* _Input data_:
++++++++
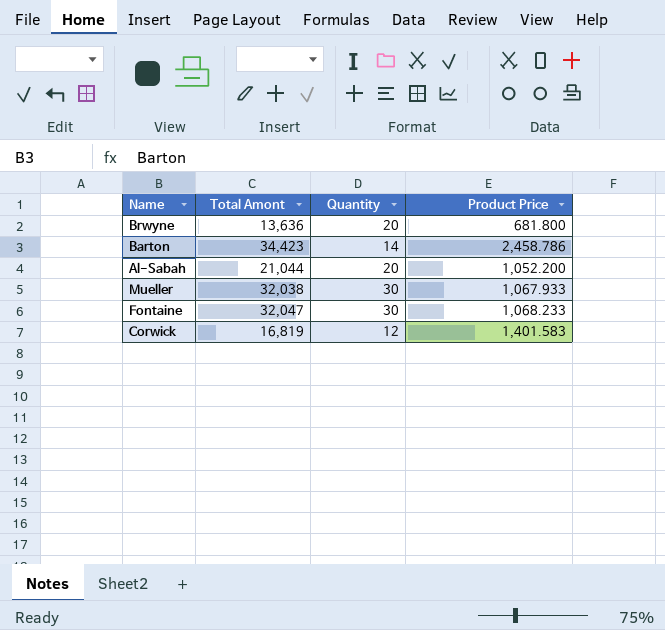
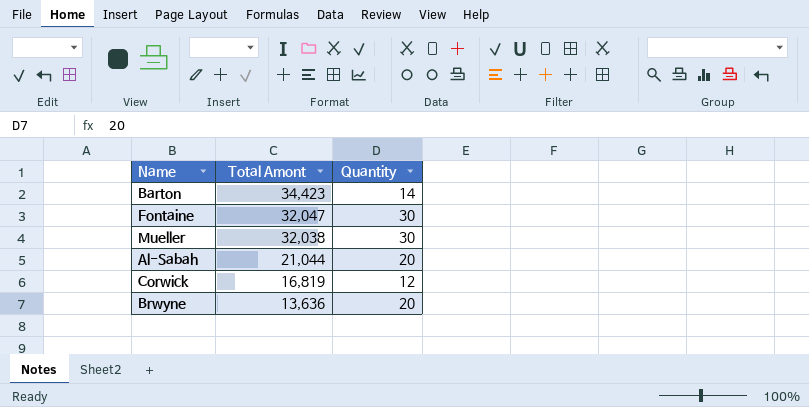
row order: none -> Total Amont descending
column Product Price | formula: [Total Amont] / [Quantity] -> none

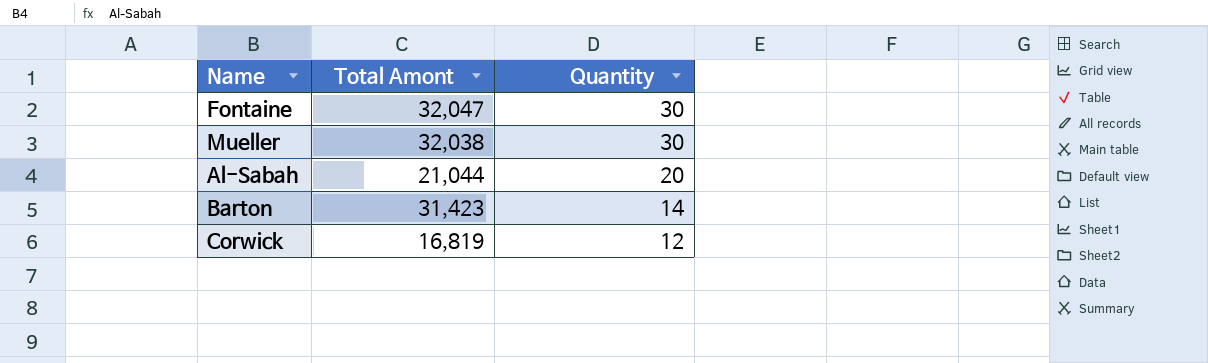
row order: Total Amont descending -> Quantity descending
row Brwyne: 13,636 | 20 -> none
Barton | Total Amont: 34,423 -> 31,423

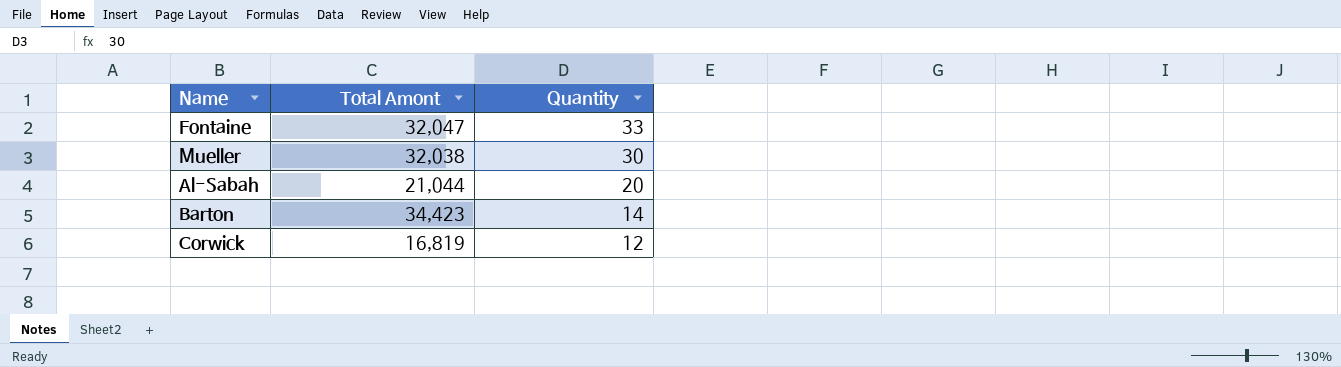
Fontaine | Quantity: 30 -> 33
Barton | Total Amont: 31,423 -> 34,423

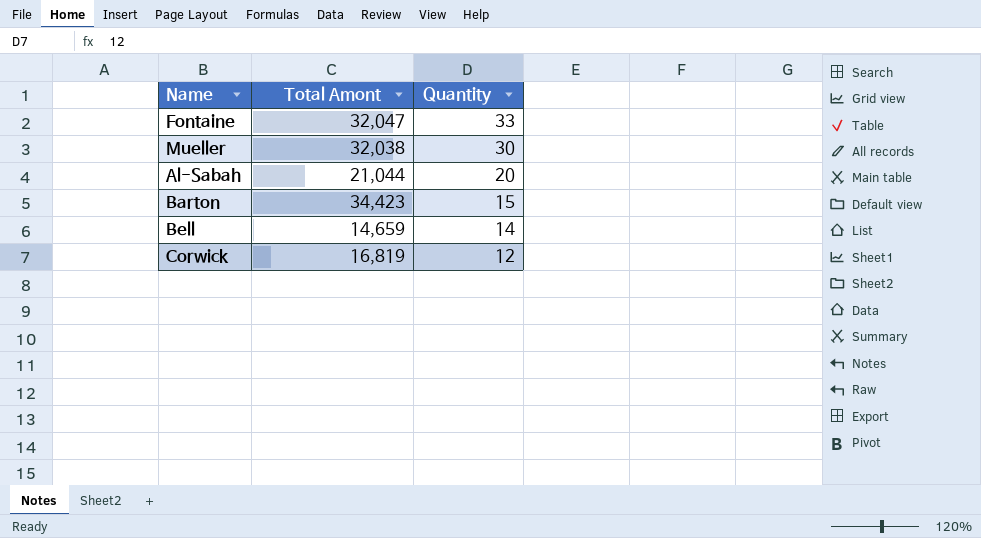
Barton | Quantity: 14 -> 15
row Bell: none -> 14,659 | 14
++++++++
* _Exercise requirements_:
When you copy the listing, keep every line exactly as it is but leave out all images.

* _Task answer_:
row order: none -> Total Amont descending
column Product Price | formula: [Total Amont] / [Quantity] -> none

row order: Total Amont descending -> Quantity descending
row Brwyne: 13,636 | 20 -> none
Barton | Total Amont: 34,423 -> 31,423

Fontaine | Quantity: 30 -> 33
Barton | Total Amont: 31,423 -> 34,423

Barton | Quantity: 14 -> 15
row Bell: none -> 14,659 | 14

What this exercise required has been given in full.